Data Science for Doctors – Part 4 : Inferential Statistics (1/5)

Data science enhances people’s decision making. Doctors and researchers are making critical decisions every day. Therefore, it is absolutely necessary for those people to have some basic knowledge of data science. This series aims to help people that are around medical field to enhance their data science skills.

We will work with a health related database the famous “Pima Indians Diabetes Database”. It was generously donated by Vincent Sigillito from Johns Hopkins University. Please find further information regarding the dataset here.

This is the fourth part of the series and it aims to cover partially the subject of Inferential statistics. Researchers rarely have the capability of testing many patients,or experimenting a new treatment to many patients, therefore making inferences out of a sample is a necessary skill to have. This is where inferential statistics comes into play.

Before proceeding, it might be helpful to look over the help pages for the sample, mean, sd , sort, pnorm. Moreover it is crucial to be familiar with the Central Limit Theorem.

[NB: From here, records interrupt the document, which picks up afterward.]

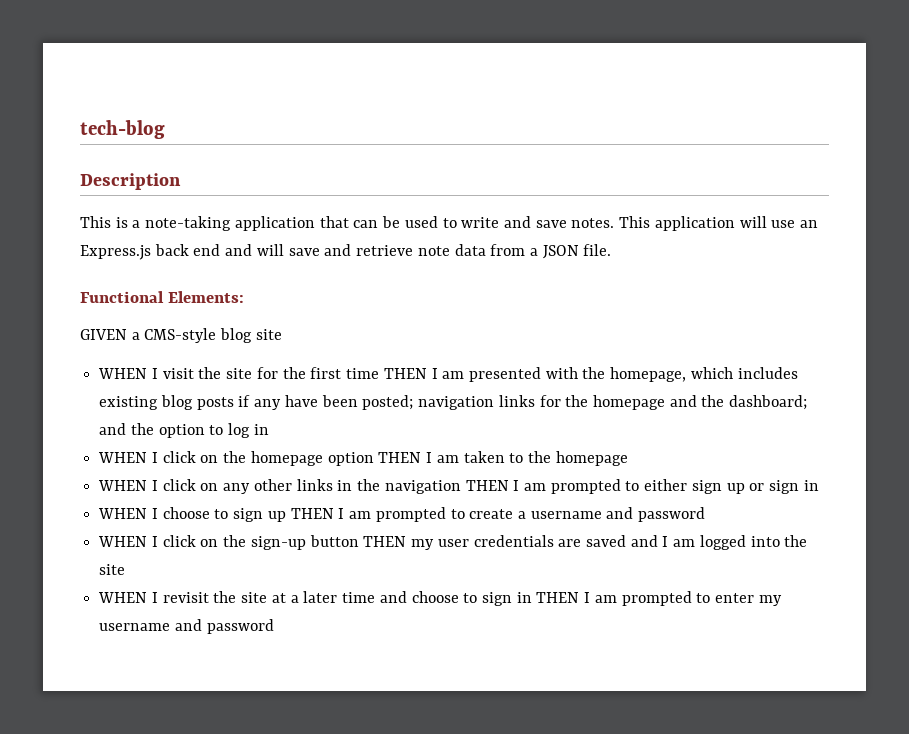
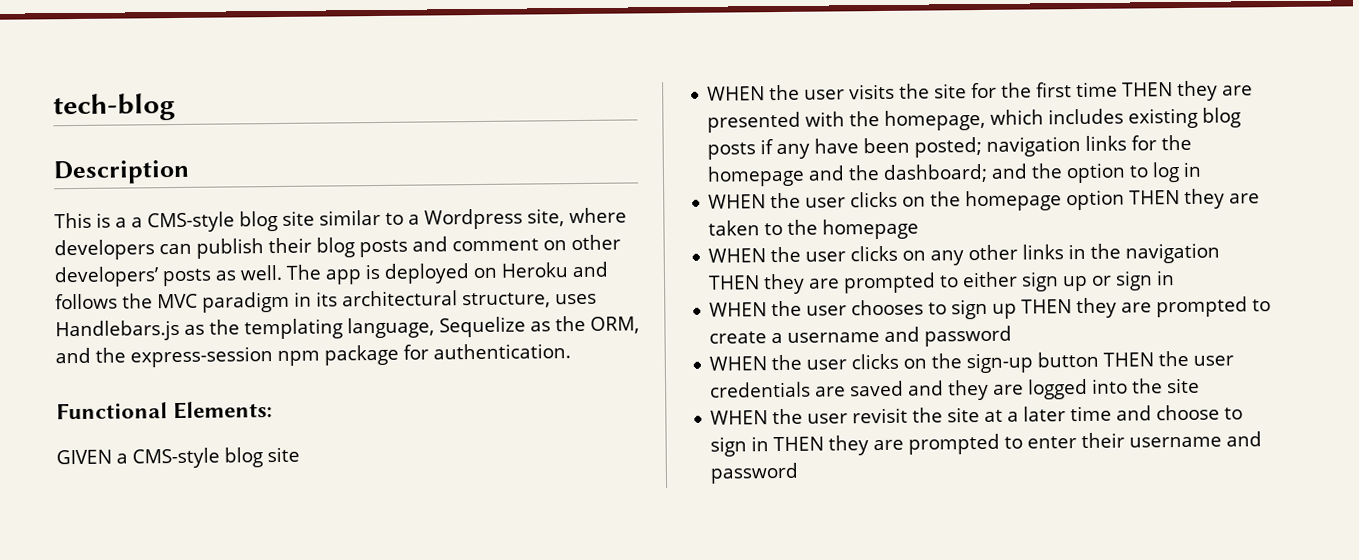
- This is a note-taking application that can be used to write and save notes. This application will use an Express.js back end and will save and retrieve note data from a JSON file.
+ This is a a CMS-style blog site similar to a Wordpress site, where developers can publish their blog posts and comment on other developers’ posts as well. The app is deployed on Heroku and follows the MVC paradigm in its architectural structure, uses Handlebars.js as the templating language, Sequelize as the ORM, and the express-session npm package for authentication.
- WHEN I visit the site for the first time THEN I am presented with the homepage, which includes existing blog posts if any have been posted; navigation links for the homepage and the dashboard; and the option to log in
+ WHEN the user visits the site for the first time THEN they are presented with the homepage, which includes existing blog posts if any have been posted; navigation links for the homepage and the dashboard; and the option to log in
- WHEN I click on the homepage option THEN I am taken to the homepage
+ WHEN the user clicks on the homepage option THEN they are taken to the homepage
- WHEN I click on any other links in the navigation THEN I am prompted to either sign up or sign in
+ WHEN the user clicks on any other links in the navigation THEN they are prompted to either sign up or sign in
- WHEN I choose to sign up THEN I am prompted to create a username and password
+ WHEN the user chooses to sign up THEN they are prompted to create a username and password
- WHEN I click on the sign-up button THEN my user credentials are saved and I am logged into the site
+ WHEN the user clicks on the sign-up button THEN the user credentials are saved and they are logged into the site
- WHEN I revisit the site at a later time and choose to sign in THEN I am prompted to enter my username and password
+ WHEN the user revisit the site at a later time and choose to sign in THEN they are prompted to enter their username and password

You also may need to load the ggplot2 library.
install.packages("moments")
library(moments)

Please run the code below in order to load the data set and transform it into a proper data frame format:

url <- "https://archive.ics.uci.edu/ml/machine-learning-databases/pima-indians-diabetes/pima-indians-diabetes.data"
data <- read.table(url, fileEncoding="UTF-8", sep=",")
names <- c('preg', 'plas', 'pres', 'skin', 'test', 'mass', 'pedi', 'age', 'class')
colnames(data) <- names
data <- data[-which(data$mass ==0),]

Answers to the exercises are available here.

If you obtained a different (correct) answer than those listed on the solutions page, please feel free to post your answer as a comment on that page.

Exercise 1

Generate (10000 iterations) a sampling distribution of sample size 50, for the variable mass.

You are encouraged to experiment with different sample sizes and iterations in order to see the impact that they have to the distribution. (standard deviation, skewness, and kurtosis) Moreover you can plot the distributions to have a better perception of what you are working on.

Exercise 2

Find the mean and standard error (standard deviation) of the sampling distribution.

You are encouraged to use the values from the original distribution (data$mass) in order to comprehend how you derive the mean and standard deviation as well as the importance that the sample size has to the distribution.

Exercise 3

Find the of the skewness and kurtosis of the distribution you generated before.

Exercise 4

Suppose that we made an experiment and we took a sample of size 50 from the population and they followed an organic food diet. Their average mass was 30.5. What is the Z score for a mean of 30.5?

Exercise 5

What is the probability of drawing a sample of 50 with mean less than 30.5? Use the the z-table if you feel you need to.

Exercise 6

Suppose that you did the experiment again but to a larger sample size of 150 and you found the average mass to be 31. Compute the z score for this mean.

Exercise 7

What is the probability of drawing a sample of 150 with mean less than 31?

Exercise 8

If everybody would adopt the diet of the experiment. Find the margin of error for the 95% of sample means.

Exercise 9

What would be our interval estimate that 95% likely contains what this population mean would be if everyone in our population would start adopting the organic diet.

Exercise 10

Find the interval estimate for 98% and 99% likelihood.